Every line below must be reproduced exactly. Copy them all.

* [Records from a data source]
--- START ---
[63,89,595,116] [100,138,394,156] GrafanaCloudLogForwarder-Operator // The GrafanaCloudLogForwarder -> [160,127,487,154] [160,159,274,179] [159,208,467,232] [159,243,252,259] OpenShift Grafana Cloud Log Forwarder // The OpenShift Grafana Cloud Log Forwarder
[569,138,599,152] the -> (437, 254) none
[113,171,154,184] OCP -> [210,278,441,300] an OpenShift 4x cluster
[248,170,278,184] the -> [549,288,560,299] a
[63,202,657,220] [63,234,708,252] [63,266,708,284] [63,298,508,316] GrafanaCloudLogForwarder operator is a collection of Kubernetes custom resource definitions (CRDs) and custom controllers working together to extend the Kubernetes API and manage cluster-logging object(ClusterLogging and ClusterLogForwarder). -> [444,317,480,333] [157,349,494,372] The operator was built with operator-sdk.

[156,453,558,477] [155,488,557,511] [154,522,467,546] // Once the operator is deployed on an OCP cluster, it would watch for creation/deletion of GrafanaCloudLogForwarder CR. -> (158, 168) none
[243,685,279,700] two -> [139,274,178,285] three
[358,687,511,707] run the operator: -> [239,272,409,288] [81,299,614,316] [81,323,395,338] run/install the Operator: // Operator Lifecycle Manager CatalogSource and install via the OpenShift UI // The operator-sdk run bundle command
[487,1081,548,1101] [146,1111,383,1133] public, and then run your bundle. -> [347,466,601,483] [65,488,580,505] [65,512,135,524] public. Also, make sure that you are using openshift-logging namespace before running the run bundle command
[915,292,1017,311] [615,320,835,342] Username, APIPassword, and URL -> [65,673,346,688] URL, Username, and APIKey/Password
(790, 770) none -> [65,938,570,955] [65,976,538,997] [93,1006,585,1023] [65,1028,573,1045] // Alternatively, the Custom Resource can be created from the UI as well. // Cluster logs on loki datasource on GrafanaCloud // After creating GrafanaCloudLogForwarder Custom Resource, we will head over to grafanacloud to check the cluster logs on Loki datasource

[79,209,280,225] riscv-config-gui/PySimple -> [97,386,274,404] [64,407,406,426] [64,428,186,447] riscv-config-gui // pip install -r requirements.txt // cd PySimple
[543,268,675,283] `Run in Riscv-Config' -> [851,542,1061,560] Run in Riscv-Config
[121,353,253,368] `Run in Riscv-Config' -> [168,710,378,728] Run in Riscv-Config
--- END ---
* [RESULT]
[63,89,595,116] [100,138,394,156] GrafanaCloudLogForwarder-Operator // The GrafanaCloudLogForwarder -> [160,127,487,154] [160,159,274,179] [159,208,467,232] [159,243,252,259] OpenShift Grafana Cloud Log Forwarder // The OpenShift Grafana Cloud Log Forwarder
[569,138,599,152] the -> (437, 254) none
[113,171,154,184] OCP -> [210,278,441,300] an OpenShift 4x cluster
[248,170,278,184] the -> [549,288,560,299] a
[63,202,657,220] [63,234,708,252] [63,266,708,284] [63,298,508,316] GrafanaCloudLogForwarder operator is a collection of Kubernetes custom resource definitions (CRDs) and custom controllers working together to extend the Kubernetes API and manage cluster-logging object(ClusterLogging and ClusterLogForwarder). -> [444,317,480,333] [157,349,494,372] The operator was built with operator-sdk.

[156,453,558,477] [155,488,557,511] [154,522,467,546] // Once the operator is deployed on an OCP cluster, it would watch for creation/deletion of GrafanaCloudLogForwarder CR. -> (158, 168) none
[243,685,279,700] two -> [139,274,178,285] three
[358,687,511,707] run the operator: -> [239,272,409,288] [81,299,614,316] [81,323,395,338] run/install the Operator: // Operator Lifecycle Manager CatalogSource and install via the OpenShift UI // The operator-sdk run bundle command
[487,1081,548,1101] [146,1111,383,1133] public, and then run your bundle. -> [347,466,601,483] [65,488,580,505] [65,512,135,524] public. Also, make sure that you are using openshift-logging namespace before running the run bundle command
[915,292,1017,311] [615,320,835,342] Username, APIPassword, and URL -> [65,673,346,688] URL, Username, and APIKey/Password
(790, 770) none -> [65,938,570,955] [65,976,538,997] [93,1006,585,1023] [65,1028,573,1045] // Alternatively, the Custom Resource can be created from the UI as well. // Cluster logs on loki datasource on GrafanaCloud // After creating GrafanaCloudLogForwarder Custom Resource, we will head over to grafanacloud to check the cluster logs on Loki datasource

[79,209,280,225] riscv-config-gui/PySimple -> [97,386,274,404] [64,407,406,426] [64,428,186,447] riscv-config-gui // pip install -r requirements.txt // cd PySimple
[543,268,675,283] `Run in Riscv-Config' -> [851,542,1061,560] Run in Riscv-Config
[121,353,253,368] `Run in Riscv-Config' -> [168,710,378,728] Run in Riscv-Config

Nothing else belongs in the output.